== Exercise ==
Omit the pictures, but give back every entry below exactly as written.

[Start of section]

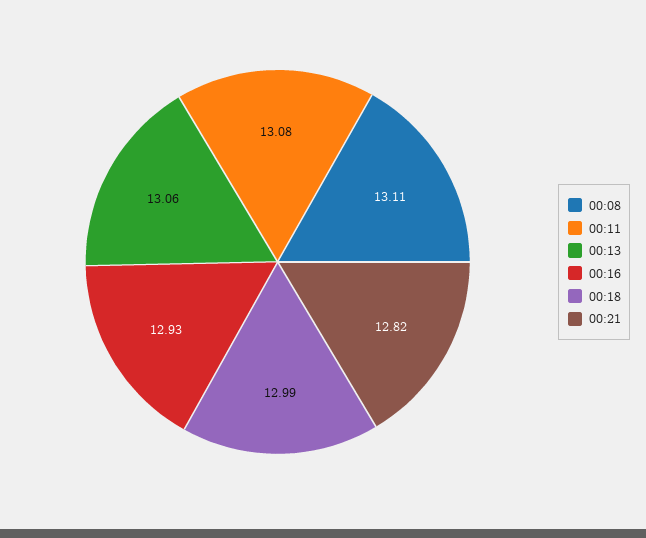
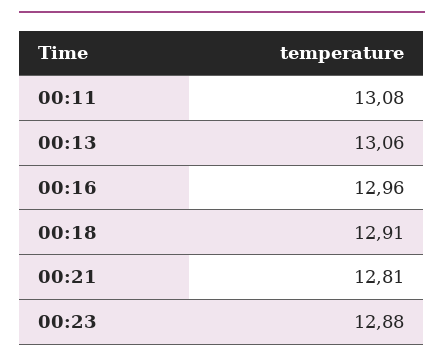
00:08: 13.11 -> none
00:16: 12.93 -> 12.96
00:18: 12.99 -> 12.91
00:21: 12.82 -> 12.81
00:23: none -> 12.88

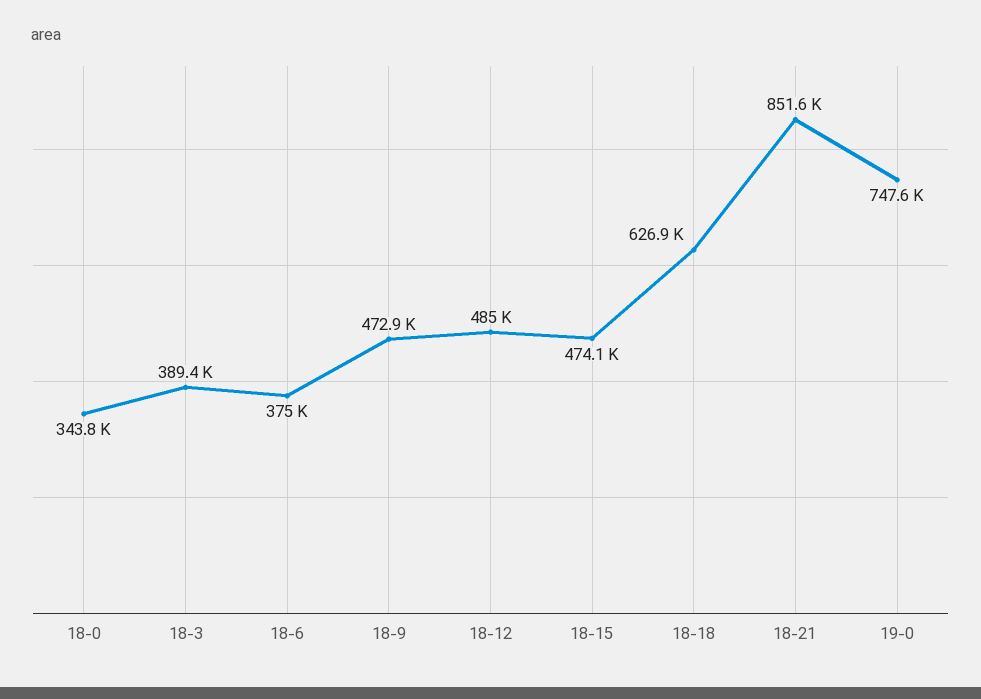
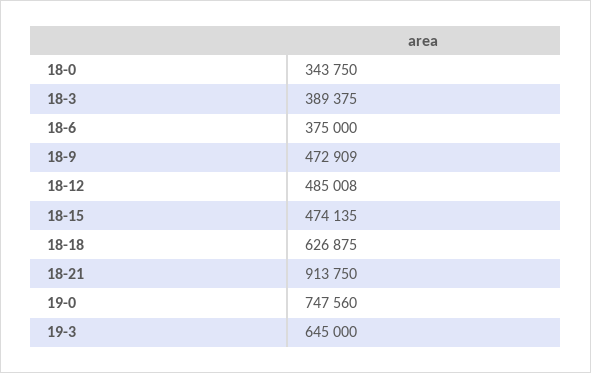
18-21: 851600 -> 913750
19-3: none -> 645000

[End of section]

== Your response ==
00:08: 13.11 -> none
00:16: 12.93 -> 12.96
00:18: 12.99 -> 12.91
00:21: 12.82 -> 12.81
00:23: none -> 12.88

18-21: 851600 -> 913750
19-3: none -> 645000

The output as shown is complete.